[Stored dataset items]
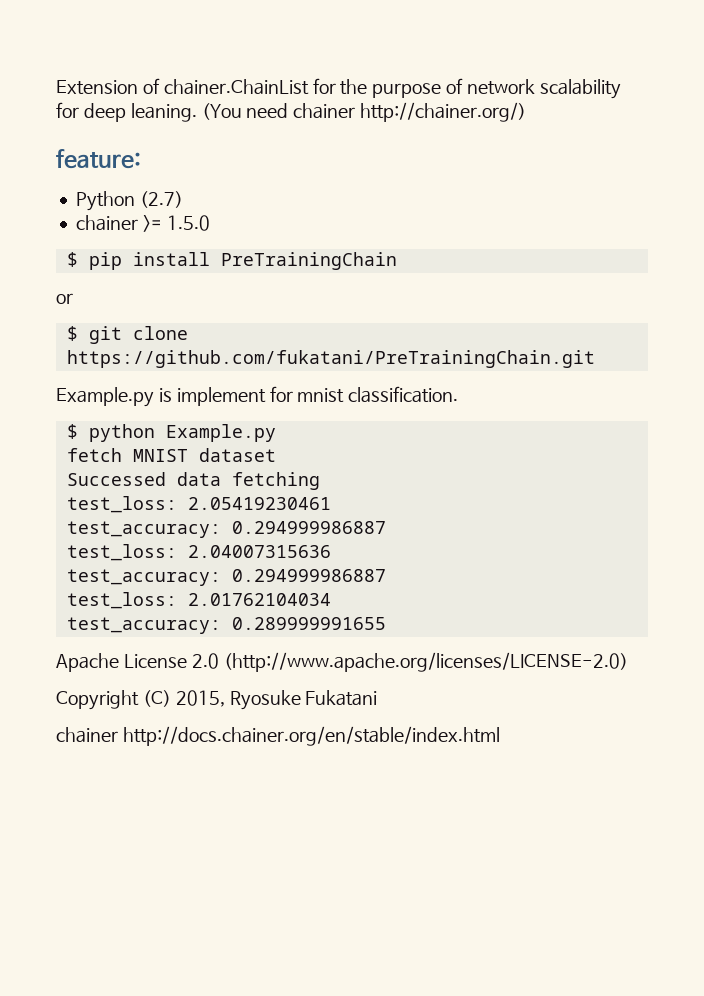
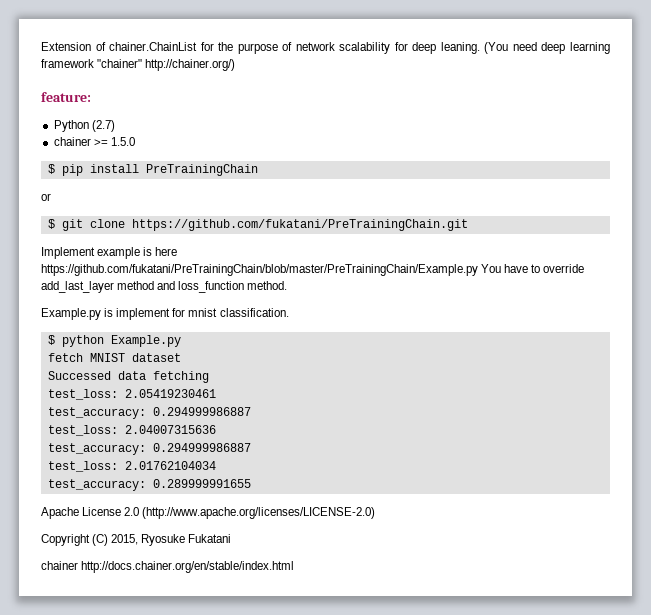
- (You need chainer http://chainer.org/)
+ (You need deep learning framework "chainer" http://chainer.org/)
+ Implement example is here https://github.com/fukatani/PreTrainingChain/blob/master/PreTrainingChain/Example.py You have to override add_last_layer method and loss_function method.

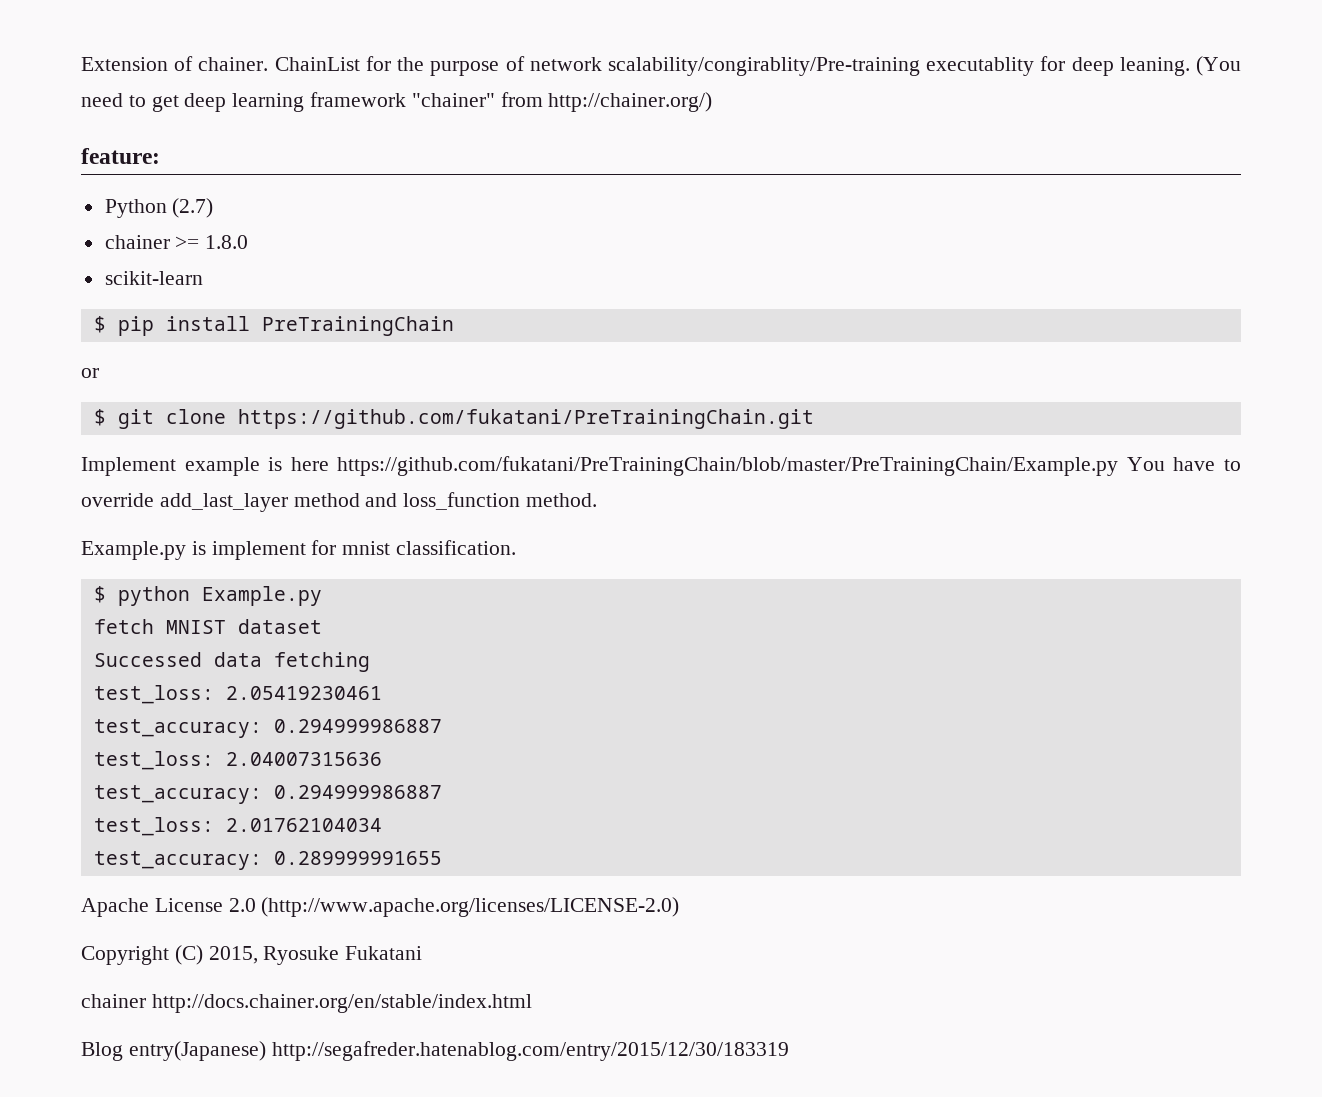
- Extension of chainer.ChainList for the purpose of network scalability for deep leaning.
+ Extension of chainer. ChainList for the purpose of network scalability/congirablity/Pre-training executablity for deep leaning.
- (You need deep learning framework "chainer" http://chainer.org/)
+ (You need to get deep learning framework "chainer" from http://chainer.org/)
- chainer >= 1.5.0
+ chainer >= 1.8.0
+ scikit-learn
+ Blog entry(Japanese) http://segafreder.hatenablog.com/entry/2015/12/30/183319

What you will do – Each entry is to be output exactly, and no picture is to appear.

Expected answer –
- (You need chainer http://chainer.org/)
+ (You need deep learning framework "chainer" http://chainer.org/)
+ Implement example is here https://github.com/fukatani/PreTrainingChain/blob/master/PreTrainingChain/Example.py You have to override add_last_layer method and loss_function method.

- Extension of chainer.ChainList for the purpose of network scalability for deep leaning.
+ Extension of chainer. ChainList for the purpose of network scalability/congirablity/Pre-training executablity for deep leaning.
- (You need deep learning framework "chainer" http://chainer.org/)
+ (You need to get deep learning framework "chainer" from http://chainer.org/)
- chainer >= 1.5.0
+ chainer >= 1.8.0
+ scikit-learn
+ Blog entry(Japanese) http://segafreder.hatenablog.com/entry/2015/12/30/183319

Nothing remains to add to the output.